:: ENTRIES PROVIDED ::

━━━━

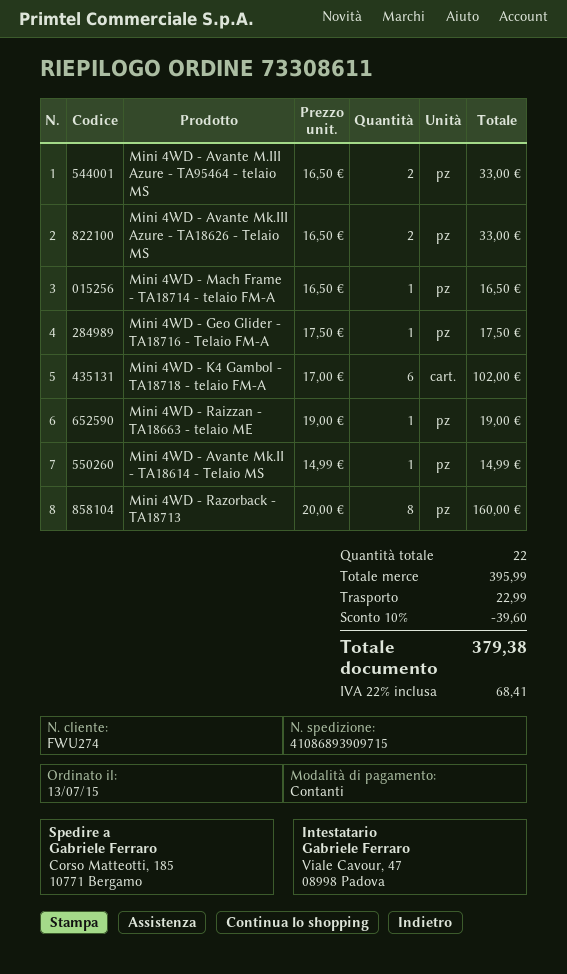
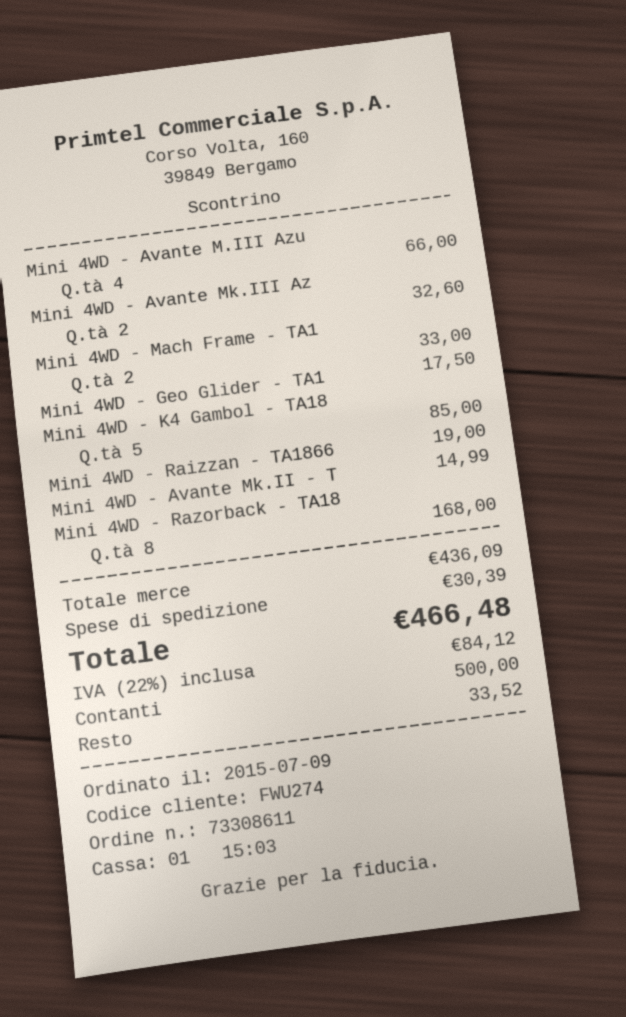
order date: 2015-07-13 -> 2015-07-09
Mini 4WD - Avante M.III Azure - TA95464 - telaio MS: 2 for 33.00 -> 4 for 66.00
Mini 4WD - Avante Mk.III Azure - TA18626 - Telaio MS: 2 for 33.00 -> 2 for 32.60
Mini 4WD - Mach Frame - TA18714 - telaio FM-A: 1 for 16.50 -> 2 for 33.00
Mini 4WD - K4 Gambol - TA18718 - telaio FM-A: 6 for 102.00 -> 5 for 85.00
Mini 4WD - Razorback - TA18713: 8 for 160.00 -> 8 for 168.00
subtotal: 395.99 -> 436.09
discount: 10% = 39.60 -> none
shipping: 22.99 -> 30.39
tax: 22% = 68.41 -> 22% = 84.12
total: 379.38 -> 466.48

━━━━

:: TASK DIRECTIONS ::
Filter the records above down to the lines containing "Azure".

:: ANSWER SPACE ::
Mini 4WD - Avante M.III Azure - TA95464 - telaio MS: 2 for 33.00 -> 4 for 66.00
Mini 4WD - Avante Mk.III Azure - TA18626 - Telaio MS: 2 for 33.00 -> 2 for 32.60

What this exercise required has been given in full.